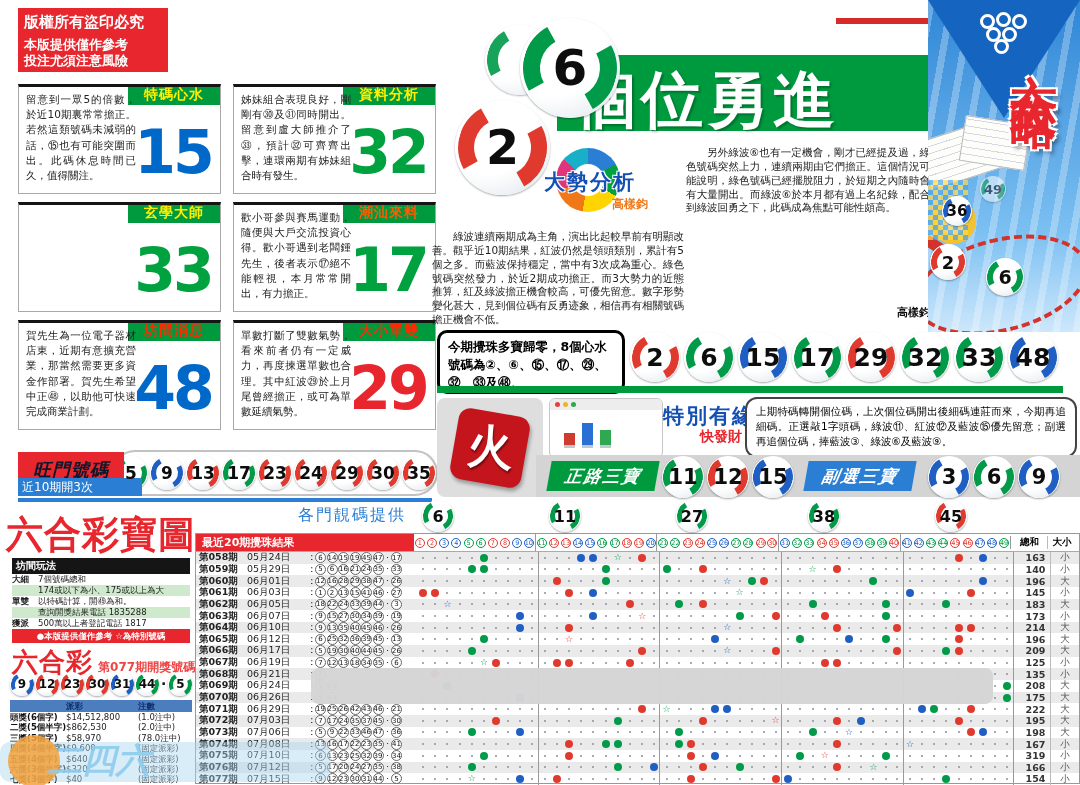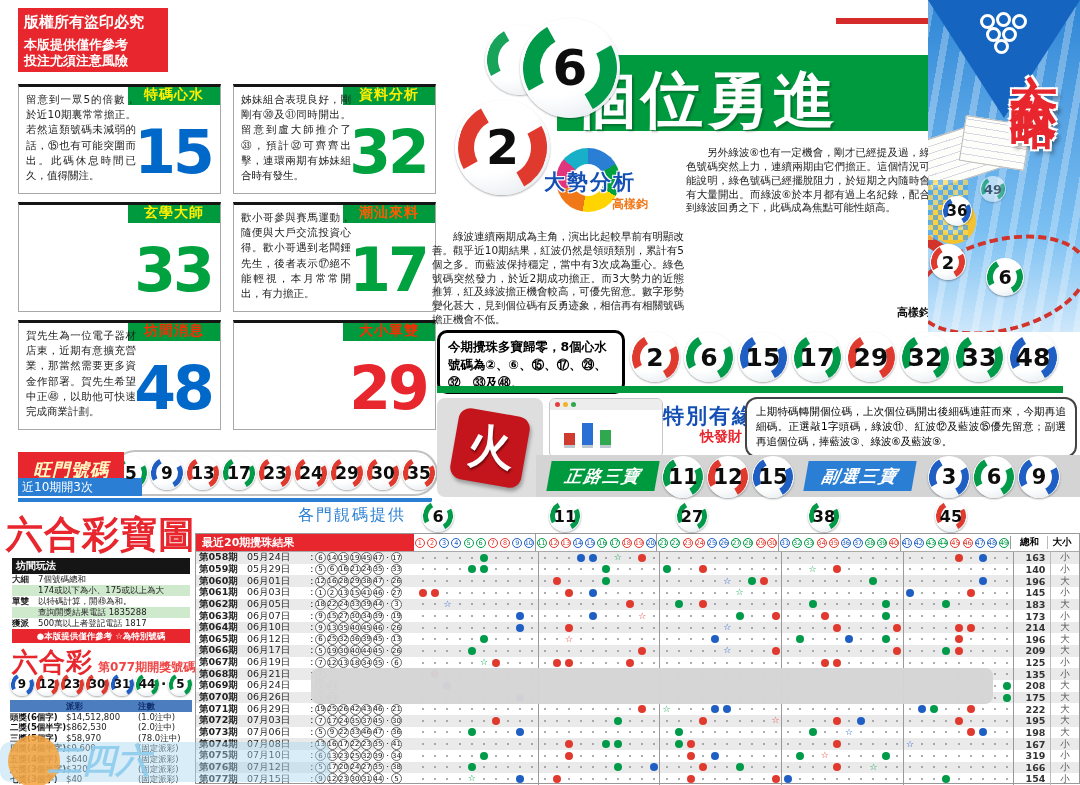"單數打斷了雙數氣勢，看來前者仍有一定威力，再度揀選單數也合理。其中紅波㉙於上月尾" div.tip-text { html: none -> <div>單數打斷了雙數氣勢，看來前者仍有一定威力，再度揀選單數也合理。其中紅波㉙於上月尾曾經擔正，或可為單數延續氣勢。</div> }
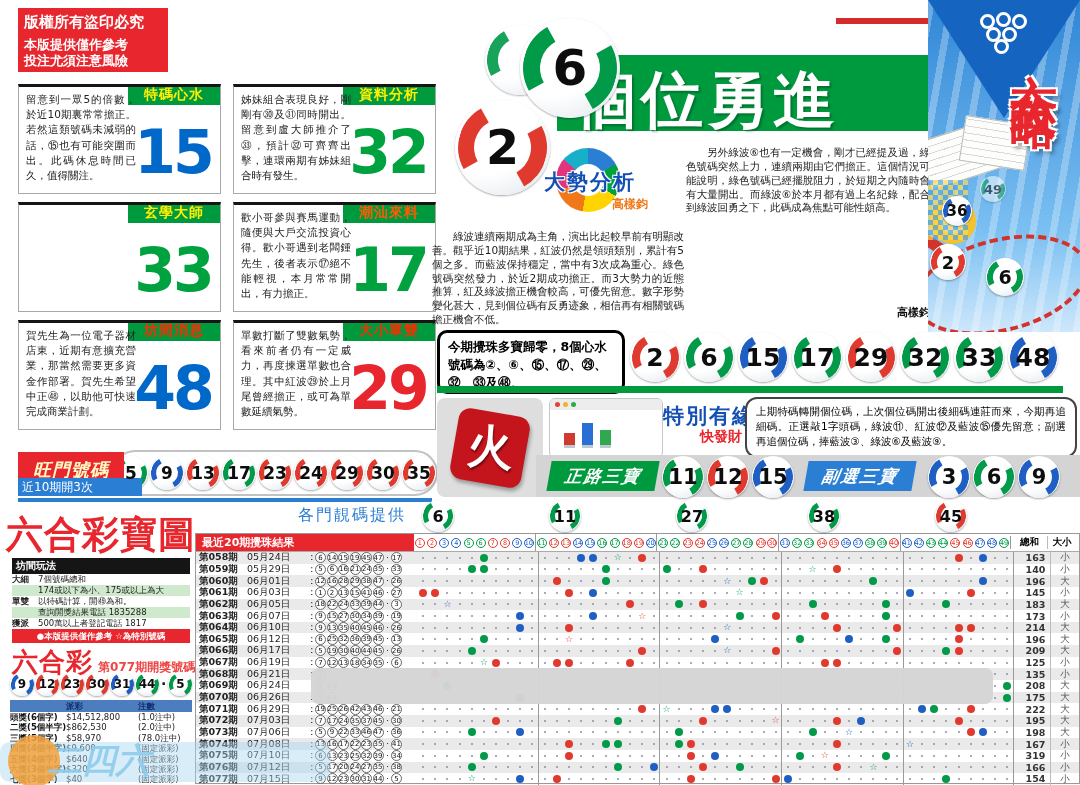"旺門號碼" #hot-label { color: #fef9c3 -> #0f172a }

* * *

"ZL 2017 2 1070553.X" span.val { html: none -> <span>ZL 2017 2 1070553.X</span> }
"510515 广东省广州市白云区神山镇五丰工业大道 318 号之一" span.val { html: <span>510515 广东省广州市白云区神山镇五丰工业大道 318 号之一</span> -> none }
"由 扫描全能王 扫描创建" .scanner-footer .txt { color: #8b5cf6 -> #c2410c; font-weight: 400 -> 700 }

_Required work_
Of the entries above, repeat exactly the lines between the line with "html: <span>510515 广东省广州市白云区神山镇五丰工业大道" and the line with "color: #8b5cf6 ->", inclusive, and no others.

_Response to the task_
"510515 广东省广州市白云区神山镇五丰工业大道 318 号之一" span.val { html: <span>510515 广东省广州市白云区神山镇五丰工业大道 318 号之一</span> -> none }
"由 扫描全能王 扫描创建" .scanner-footer .txt { color: #8b5cf6 -> #c2410c; font-weight: 400 -> 700 }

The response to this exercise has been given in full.